TASK GOAL | Set down all of the data exactly. Pictures stay out of the copy.

DATASET RECORDS |
::::

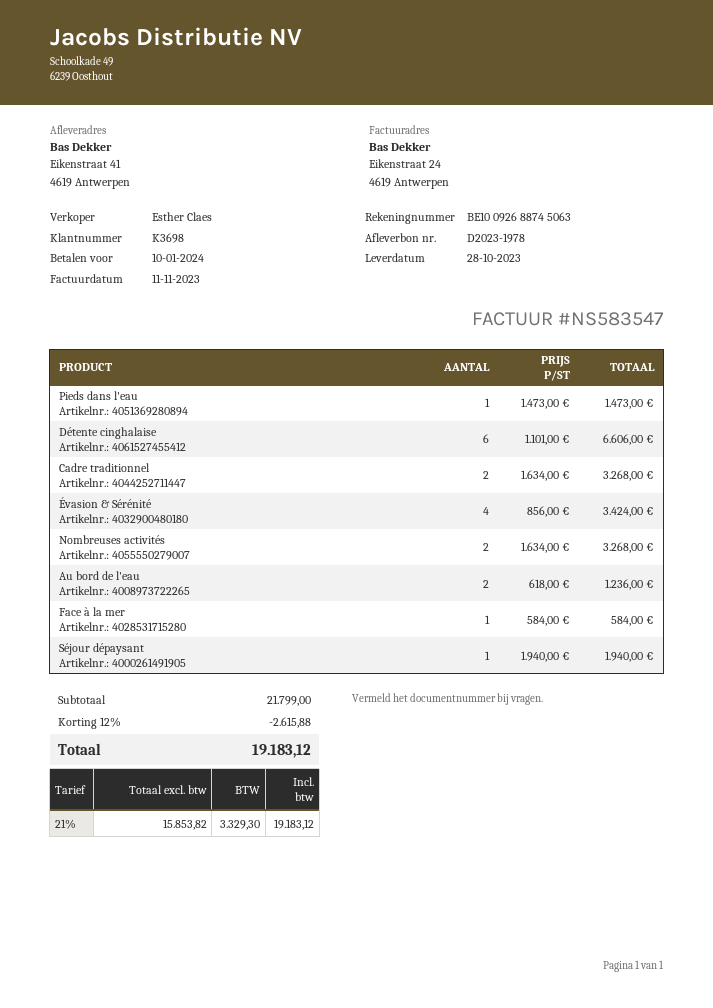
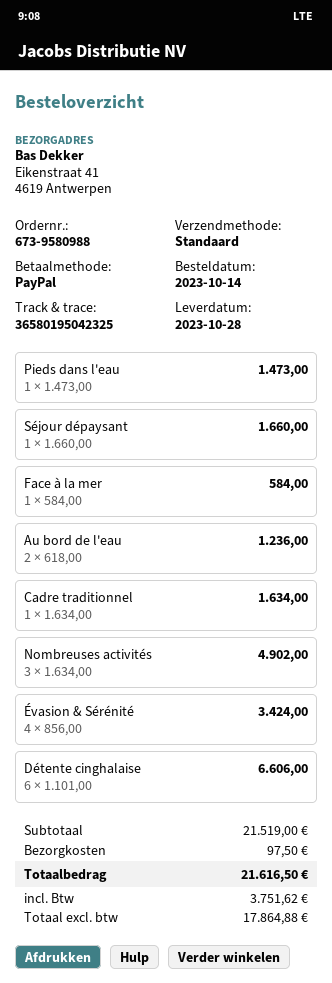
Cadre traditionnel: 2 x 1634.00 = 3268.00 -> 1 x 1634.00 = 1634.00
Nombreuses activités: 2 x 1634.00 = 3268.00 -> 3 x 1634.00 = 4902.00
Séjour dépaysant: 1 x 1940.00 = 1940.00 -> 1 x 1660.00 = 1660.00
subtotal: 21799.00 -> 21519.00
discount: 12% = 2615.88 -> none
shipping: none -> 97.50
net: 15853.82 -> 17864.88
tax: 3329.30 -> 3751.62
total: 19183.12 -> 21616.50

::::

EXERCISE SOLUTION |
Cadre traditionnel: 2 x 1634.00 = 3268.00 -> 1 x 1634.00 = 1634.00
Nombreuses activités: 2 x 1634.00 = 3268.00 -> 3 x 1634.00 = 4902.00
Séjour dépaysant: 1 x 1940.00 = 1940.00 -> 1 x 1660.00 = 1660.00
subtotal: 21799.00 -> 21519.00
discount: 12% = 2615.88 -> none
shipping: none -> 97.50
net: 15853.82 -> 17864.88
tax: 3329.30 -> 3751.62
total: 19183.12 -> 21616.50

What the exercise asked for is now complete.